Most NFT trades today happen through large and impersonal NFT marketplaces. Front-running bots snatch NFT drops, depriving community members of the joy in participating. The artistic NFT ecosystem is losing its sense of community. The connections between its members are what make it so special and give it its value. Dandelion empowers community artists and traders to embrace personal connections and to strengthen the ecosystem’s sense of community. The idea behind Dandelion is to imitate the real life phenomenon of exclusive art auctions as a smart contract. An NFT owner who wants to sell an NFT can create a smart contract with a binding commitment of the NFT. This promises the sale of the NFT without publicly revealing its contents. The seller invites potential buyers and reveals the commitment to them. The buyers then validate it against the commitment in the smart contract, and are able to view the NFT. Next, the buyers send sealed bids to the smart contract. After a predetermined time elapses, the auction closes. Buyer bids are revealed, and the seller transfers the NFT to the smart contract.

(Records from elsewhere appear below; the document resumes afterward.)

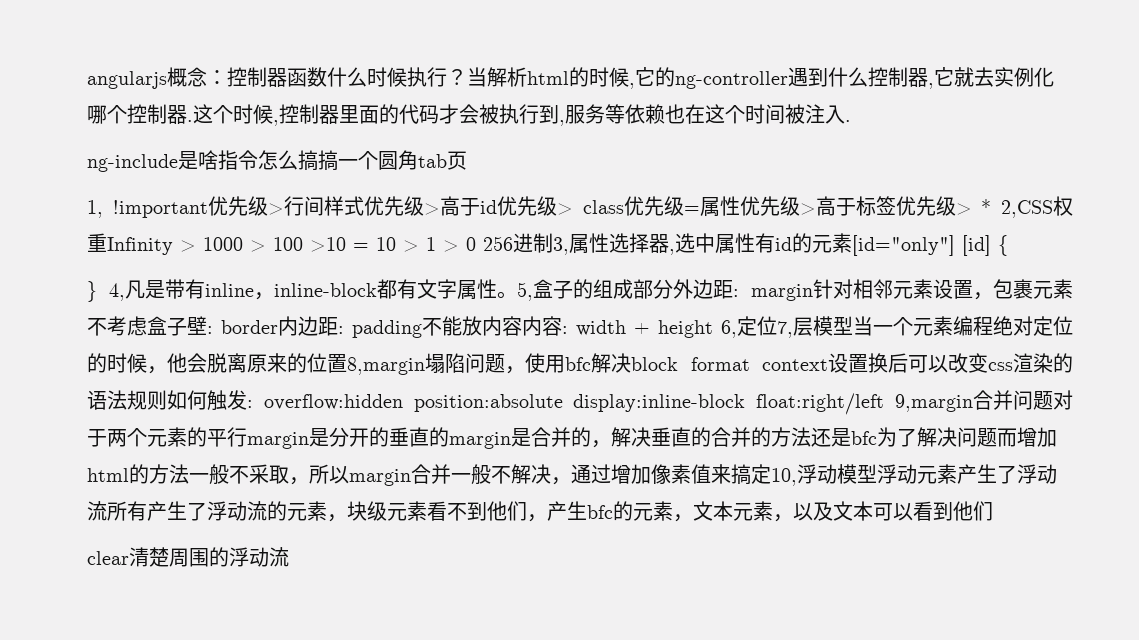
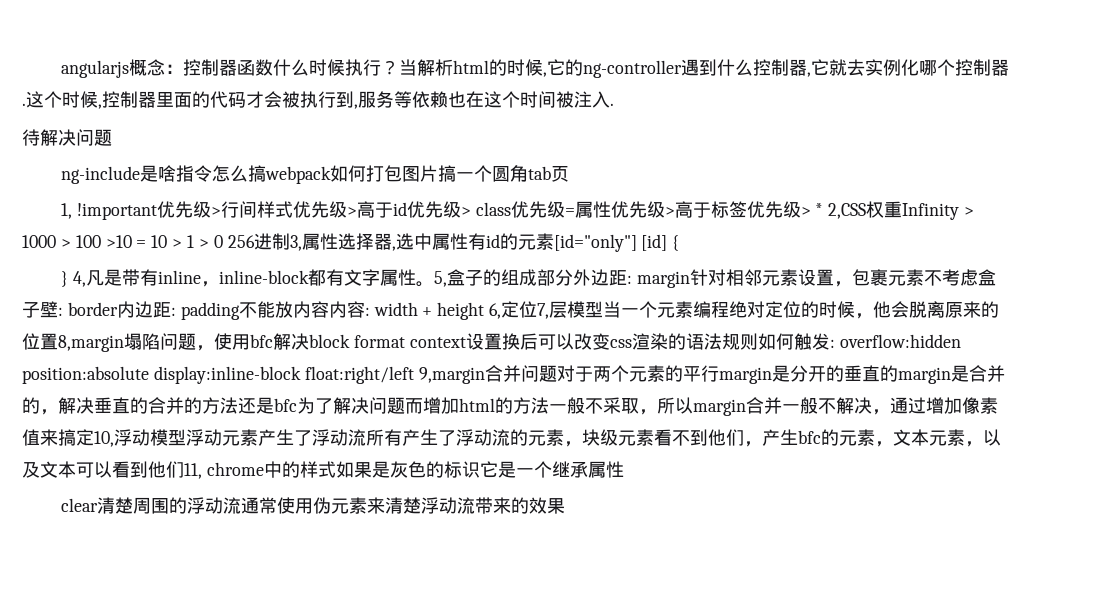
(851, 121) none -> [22,129,112,146] // 待解决问题
(318, 160) none -> [264,165,438,184] webpack如何打包图片
(993, 511) none -> [184,461,624,479] 11, chrome中的样式如果是灰色的标识它是一个继承属性
(289, 557) none -> [240,497,565,514] 通常使用伪元素来清楚浮动流带来的效果

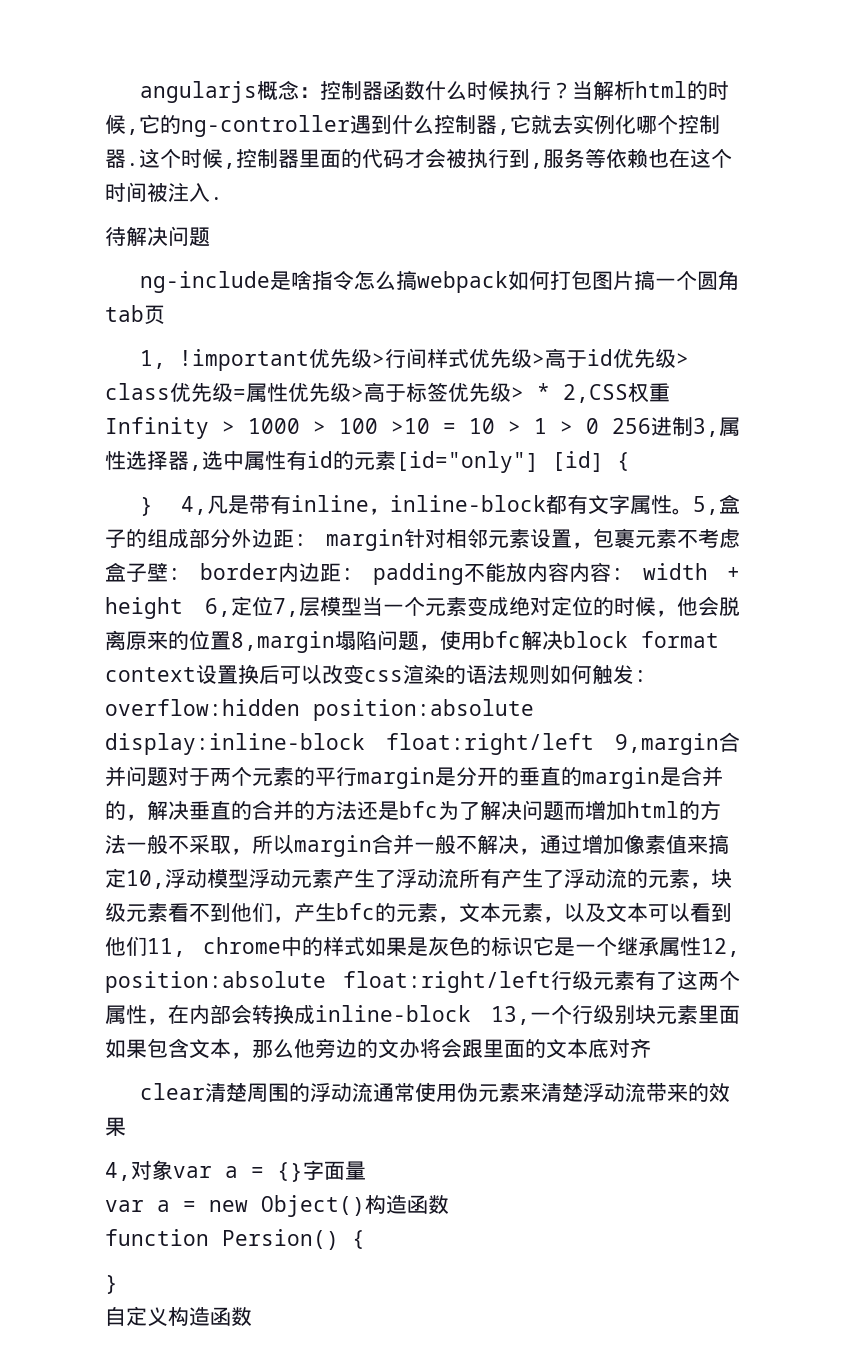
[693,301,730,318] 编程 -> [467,597,509,616] 变成
(624, 469) none -> [701,938,740,957] [105,970,740,993] [105,1004,740,1025] [105,1038,651,1059] 12, position:absolute float:right/left行级元素有了这两个属性，在内部会转换成inline-block 13,一个行级别块元素里面如果包含文本，那么他旁边的文办将会跟里面的文本底对齐
(565, 506) none -> [105,1160,366,1182] [105,1195,449,1217] [105,1229,365,1250] [105,1275,118,1294] [105,1306,252,1326] // 4,对象var a = {}字面量 // var a = new Object()构造函数 // function Persion() { // } // 自定义构造函数

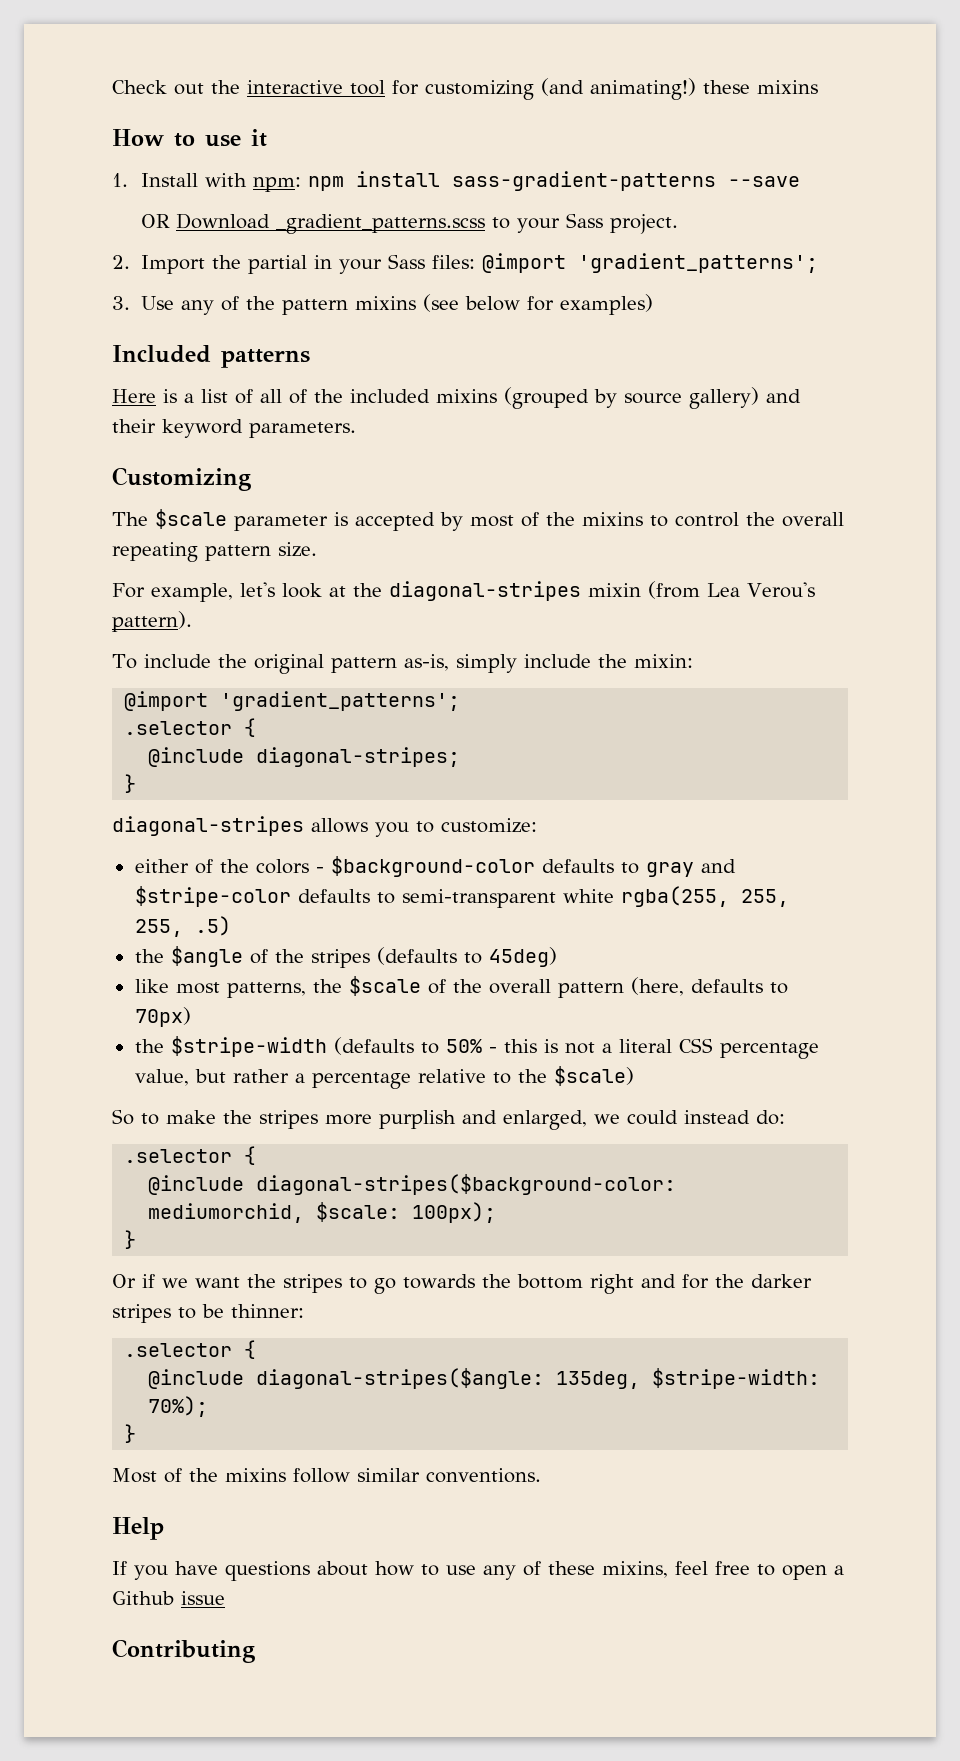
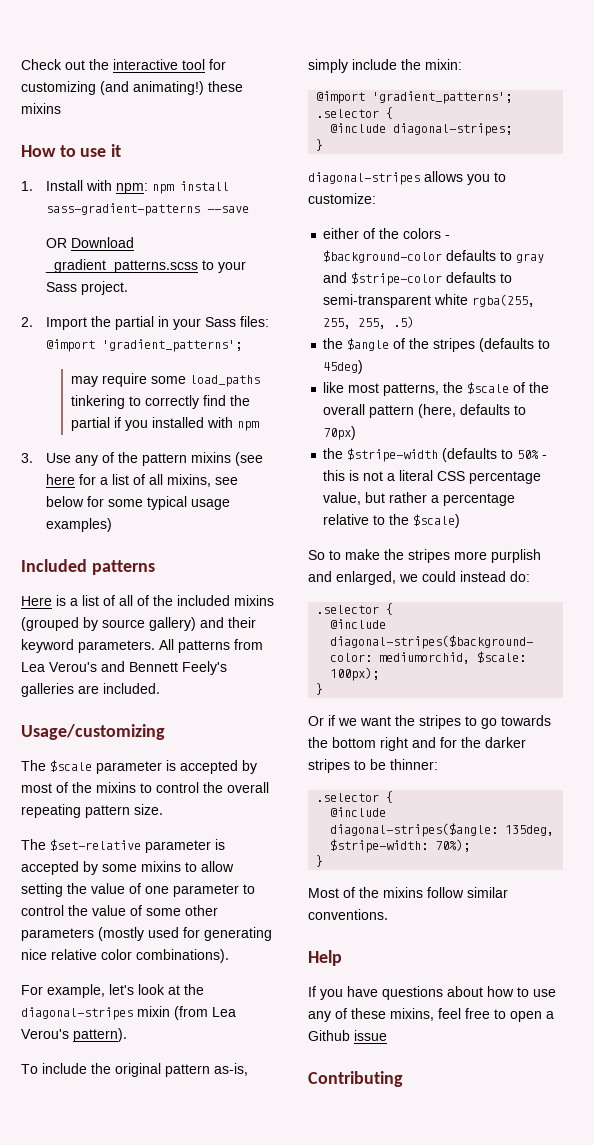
(818, 263) none -> [70,373,260,387] [70,395,250,409] [70,417,259,431] // may require some load_paths tinkering to correctly find the partial if you installed with npm
[464,296,554,311] below for -> [45,474,238,487] [45,496,230,510] here for a list of all mixins, see below for some typical usage
[112,467,251,491] // Customizing -> [159,639,263,653] [21,661,227,675] [21,683,160,697] [21,724,165,740] All patterns from Lea Verou's and Bennett Feely's galleries are included. // Usage/customizing
(317, 549) none -> [21,839,225,853] [21,861,234,875] [21,883,255,897] [21,905,218,916] [21,927,272,941] [21,949,229,963] // The $set-relative parameter is accepted by some mixins to allow setting the value of one parameter to control the value of some other parameters (mostly used for generating nice relative color combinations).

Finally, the seller can withdraw the tokens swapped for the NFT, the winning bidder can withdraw the NFT and any excess tokens, and everyone else can withdraw their tokens. Dandelion also provides dedicated user interfaces for both the buyers and the seller. Using the interface, the seller can mint the NFT, initiate the auction and invite buyers. The buyers can bid on the NFT, reveal their bids and withdraw the tokens/NFT.
The project is based on the scaffold-eth blind auction template. The template provides React-based UI for the seller and buyers and a basic auction smart contract. We extended the template to upload the NFT to IPFS. After minting an NFT (if necessary), the seller can initiate the auction by deploying a smart contract using the UI (via React). We plan to update the smart contract to require a commitment of the NFT instead of the NFT. The commitment is the hash of the NFT address concatenated with a nonce. The nonce prevents “outsiders” from speculatively checking if the contract commits to a specific NFT. For example, an outsider can check if the contract commits to newly minted NFTs. When the seller is ready to proceed with an auction, they send invitations to all their allow-listed buyers via the Unlock protocol. This allows the auction participants to mint participation NFTs. An alternate implementation we considered involves the Lens protocol. The seller publishes a post announcing the auction. Auction participants collect the seller’s publication. As a precursor to collection, logic in the publication’s “collect module” verifies that the auction participants are allow-listed. Once the auction is live, bidders can participate using the associated Lens CollectNFT. In addition, when the smart contract is deployed, the seller’s react app will invoke XMTP to securely send the NFT address and the nonce to each buyer. In the future, we can perhaps change the cryptographic scheme we use to one where each buyer will be sent a slightly different nonce to deter anyone from leaking information about the NFT. At this stage, the buyers can view the NFT and submit sealed bids to the smart contract. The smart contract requires bidders to have a suitable Unlock NFT (or a Lens CollectNFT). Alternatively, instead of an invite-only auction, the smart contract can only use PolygonID/WorldCoin to disallow bots from bidding. After the bidding stage ends, all the buyers reveal their bids to the smart contract. The seller then reveals the nonce and sends the NFT to the smart contract. The smart contract verifies that the NFT matches the commitment, and finalises the auction by choosing the final buyer and purchase price. The contract can potentially notify all buyers that the auction has ended using the Push protocol. The winning bidder withdraws the NFT, the seller withdraws the tokens, and unsuccessful bidders withdraw their tokens.